**Your task**
Your task is to copy every entry exactly.

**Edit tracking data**
——

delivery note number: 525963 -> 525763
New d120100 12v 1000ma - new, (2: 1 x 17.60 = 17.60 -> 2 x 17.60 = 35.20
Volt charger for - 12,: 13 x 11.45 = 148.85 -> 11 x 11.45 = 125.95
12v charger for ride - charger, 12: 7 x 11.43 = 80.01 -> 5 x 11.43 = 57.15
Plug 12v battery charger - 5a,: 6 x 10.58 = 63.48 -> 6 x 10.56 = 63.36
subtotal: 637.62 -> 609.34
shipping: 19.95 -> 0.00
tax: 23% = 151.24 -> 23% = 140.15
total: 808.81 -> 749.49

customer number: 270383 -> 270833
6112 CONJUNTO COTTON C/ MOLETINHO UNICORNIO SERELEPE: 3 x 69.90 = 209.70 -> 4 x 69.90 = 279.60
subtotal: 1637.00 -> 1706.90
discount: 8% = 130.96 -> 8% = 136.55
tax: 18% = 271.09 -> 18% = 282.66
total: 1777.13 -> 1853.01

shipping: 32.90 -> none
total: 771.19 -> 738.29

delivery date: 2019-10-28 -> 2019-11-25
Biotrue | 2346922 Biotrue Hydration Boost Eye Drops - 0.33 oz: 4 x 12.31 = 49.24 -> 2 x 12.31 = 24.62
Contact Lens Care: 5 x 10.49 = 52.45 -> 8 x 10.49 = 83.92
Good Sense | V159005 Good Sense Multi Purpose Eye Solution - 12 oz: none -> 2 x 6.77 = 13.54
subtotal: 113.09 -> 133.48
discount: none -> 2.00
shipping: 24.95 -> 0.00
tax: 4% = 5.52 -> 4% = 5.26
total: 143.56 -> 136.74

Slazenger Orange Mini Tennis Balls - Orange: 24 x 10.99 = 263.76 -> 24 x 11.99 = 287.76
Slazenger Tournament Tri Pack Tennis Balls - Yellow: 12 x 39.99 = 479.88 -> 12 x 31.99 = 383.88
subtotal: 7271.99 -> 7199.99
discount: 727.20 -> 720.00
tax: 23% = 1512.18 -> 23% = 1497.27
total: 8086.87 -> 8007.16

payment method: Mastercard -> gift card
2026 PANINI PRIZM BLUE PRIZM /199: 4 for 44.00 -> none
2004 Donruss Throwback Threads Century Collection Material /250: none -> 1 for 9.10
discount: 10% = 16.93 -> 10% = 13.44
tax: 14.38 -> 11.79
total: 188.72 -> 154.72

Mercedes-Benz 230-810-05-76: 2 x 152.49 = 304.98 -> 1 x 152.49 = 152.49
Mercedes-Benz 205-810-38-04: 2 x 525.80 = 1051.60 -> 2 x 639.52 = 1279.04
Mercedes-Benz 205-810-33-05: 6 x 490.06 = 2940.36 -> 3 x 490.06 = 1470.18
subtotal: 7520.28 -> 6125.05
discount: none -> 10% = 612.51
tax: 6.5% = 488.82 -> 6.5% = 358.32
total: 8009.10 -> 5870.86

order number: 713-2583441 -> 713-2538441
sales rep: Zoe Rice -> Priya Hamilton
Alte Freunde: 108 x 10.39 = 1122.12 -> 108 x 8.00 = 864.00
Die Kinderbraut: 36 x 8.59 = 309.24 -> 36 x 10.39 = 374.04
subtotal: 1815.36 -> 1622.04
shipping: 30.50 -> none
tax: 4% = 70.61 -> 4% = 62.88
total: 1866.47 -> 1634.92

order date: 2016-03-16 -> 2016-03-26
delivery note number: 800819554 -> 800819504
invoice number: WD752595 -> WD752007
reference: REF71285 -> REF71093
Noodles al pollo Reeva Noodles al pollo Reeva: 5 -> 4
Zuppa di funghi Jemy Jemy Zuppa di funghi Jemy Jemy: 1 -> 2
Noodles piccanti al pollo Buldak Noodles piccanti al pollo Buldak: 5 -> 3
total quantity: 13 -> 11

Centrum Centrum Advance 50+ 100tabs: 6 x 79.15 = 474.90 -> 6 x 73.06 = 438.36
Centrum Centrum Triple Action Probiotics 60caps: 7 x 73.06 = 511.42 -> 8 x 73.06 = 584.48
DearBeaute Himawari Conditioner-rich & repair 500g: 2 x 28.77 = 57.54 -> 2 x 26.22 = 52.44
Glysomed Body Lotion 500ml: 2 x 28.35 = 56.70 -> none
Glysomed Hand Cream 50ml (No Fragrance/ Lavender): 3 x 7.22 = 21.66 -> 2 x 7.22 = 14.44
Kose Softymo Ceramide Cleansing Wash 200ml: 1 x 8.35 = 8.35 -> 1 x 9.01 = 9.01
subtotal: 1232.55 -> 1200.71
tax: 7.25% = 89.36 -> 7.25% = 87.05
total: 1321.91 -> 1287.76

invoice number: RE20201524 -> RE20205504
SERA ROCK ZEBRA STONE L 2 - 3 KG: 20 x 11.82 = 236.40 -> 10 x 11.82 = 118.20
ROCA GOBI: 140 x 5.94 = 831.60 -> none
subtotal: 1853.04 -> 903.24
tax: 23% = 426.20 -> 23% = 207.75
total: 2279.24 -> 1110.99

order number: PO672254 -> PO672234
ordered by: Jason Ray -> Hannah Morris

——

**Result**
delivery note number: 525963 -> 525763
New d120100 12v 1000ma - new, (2: 1 x 17.60 = 17.60 -> 2 x 17.60 = 35.20
Volt charger for - 12,: 13 x 11.45 = 148.85 -> 11 x 11.45 = 125.95
12v charger for ride - charger, 12: 7 x 11.43 = 80.01 -> 5 x 11.43 = 57.15
Plug 12v battery charger - 5a,: 6 x 10.58 = 63.48 -> 6 x 10.56 = 63.36
subtotal: 637.62 -> 609.34
shipping: 19.95 -> 0.00
tax: 23% = 151.24 -> 23% = 140.15
total: 808.81 -> 749.49

customer number: 270383 -> 270833
6112 CONJUNTO COTTON C/ MOLETINHO UNICORNIO SERELEPE: 3 x 69.90 = 209.70 -> 4 x 69.90 = 279.60
subtotal: 1637.00 -> 1706.90
discount: 8% = 130.96 -> 8% = 136.55
tax: 18% = 271.09 -> 18% = 282.66
total: 1777.13 -> 1853.01

shipping: 32.90 -> none
total: 771.19 -> 738.29

delivery date: 2019-10-28 -> 2019-11-25
Biotrue | 2346922 Biotrue Hydration Boost Eye Drops - 0.33 oz: 4 x 12.31 = 49.24 -> 2 x 12.31 = 24.62
Contact Lens Care: 5 x 10.49 = 52.45 -> 8 x 10.49 = 83.92
Good Sense | V159005 Good Sense Multi Purpose Eye Solution - 12 oz: none -> 2 x 6.77 = 13.54
subtotal: 113.09 -> 133.48
discount: none -> 2.00
shipping: 24.95 -> 0.00
tax: 4% = 5.52 -> 4% = 5.26
total: 143.56 -> 136.74

Slazenger Orange Mini Tennis Balls - Orange: 24 x 10.99 = 263.76 -> 24 x 11.99 = 287.76
Slazenger Tournament Tri Pack Tennis Balls - Yellow: 12 x 39.99 = 479.88 -> 12 x 31.99 = 383.88
subtotal: 7271.99 -> 7199.99
discount: 727.20 -> 720.00
tax: 23% = 1512.18 -> 23% = 1497.27
total: 8086.87 -> 8007.16

payment method: Mastercard -> gift card
2026 PANINI PRIZM BLUE PRIZM /199: 4 for 44.00 -> none
2004 Donruss Throwback Threads Century Collection Material /250: none -> 1 for 9.10
discount: 10% = 16.93 -> 10% = 13.44
tax: 14.38 -> 11.79
total: 188.72 -> 154.72

Mercedes-Benz 230-810-05-76: 2 x 152.49 = 304.98 -> 1 x 152.49 = 152.49
Mercedes-Benz 205-810-38-04: 2 x 525.80 = 1051.60 -> 2 x 639.52 = 1279.04
Mercedes-Benz 205-810-33-05: 6 x 490.06 = 2940.36 -> 3 x 490.06 = 1470.18
subtotal: 7520.28 -> 6125.05
discount: none -> 10% = 612.51
tax: 6.5% = 488.82 -> 6.5% = 358.32
total: 8009.10 -> 5870.86

order number: 713-2583441 -> 713-2538441
sales rep: Zoe Rice -> Priya Hamilton
Alte Freunde: 108 x 10.39 = 1122.12 -> 108 x 8.00 = 864.00
Die Kinderbraut: 36 x 8.59 = 309.24 -> 36 x 10.39 = 374.04
subtotal: 1815.36 -> 1622.04
shipping: 30.50 -> none
tax: 4% = 70.61 -> 4% = 62.88
total: 1866.47 -> 1634.92

order date: 2016-03-16 -> 2016-03-26
delivery note number: 800819554 -> 800819504
invoice number: WD752595 -> WD752007
reference: REF71285 -> REF71093
Noodles al pollo Reeva Noodles al pollo Reeva: 5 -> 4
Zuppa di funghi Jemy Jemy Zuppa di funghi Jemy Jemy: 1 -> 2
Noodles piccanti al pollo Buldak Noodles piccanti al pollo Buldak: 5 -> 3
total quantity: 13 -> 11

Centrum Centrum Advance 50+ 100tabs: 6 x 79.15 = 474.90 -> 6 x 73.06 = 438.36
Centrum Centrum Triple Action Probiotics 60caps: 7 x 73.06 = 511.42 -> 8 x 73.06 = 584.48
DearBeaute Himawari Conditioner-rich & repair 500g: 2 x 28.77 = 57.54 -> 2 x 26.22 = 52.44
Glysomed Body Lotion 500ml: 2 x 28.35 = 56.70 -> none
Glysomed Hand Cream 50ml (No Fragrance/ Lavender): 3 x 7.22 = 21.66 -> 2 x 7.22 = 14.44
Kose Softymo Ceramide Cleansing Wash 200ml: 1 x 8.35 = 8.35 -> 1 x 9.01 = 9.01
subtotal: 1232.55 -> 1200.71
tax: 7.25% = 89.36 -> 7.25% = 87.05
total: 1321.91 -> 1287.76

invoice number: RE20201524 -> RE20205504
SERA ROCK ZEBRA STONE L 2 - 3 KG: 20 x 11.82 = 236.40 -> 10 x 11.82 = 118.20
ROCA GOBI: 140 x 5.94 = 831.60 -> none
subtotal: 1853.04 -> 903.24
tax: 23% = 426.20 -> 23% = 207.75
total: 2279.24 -> 1110.99

order number: PO672254 -> PO672234
ordered by: Jason Ray -> Hannah Morris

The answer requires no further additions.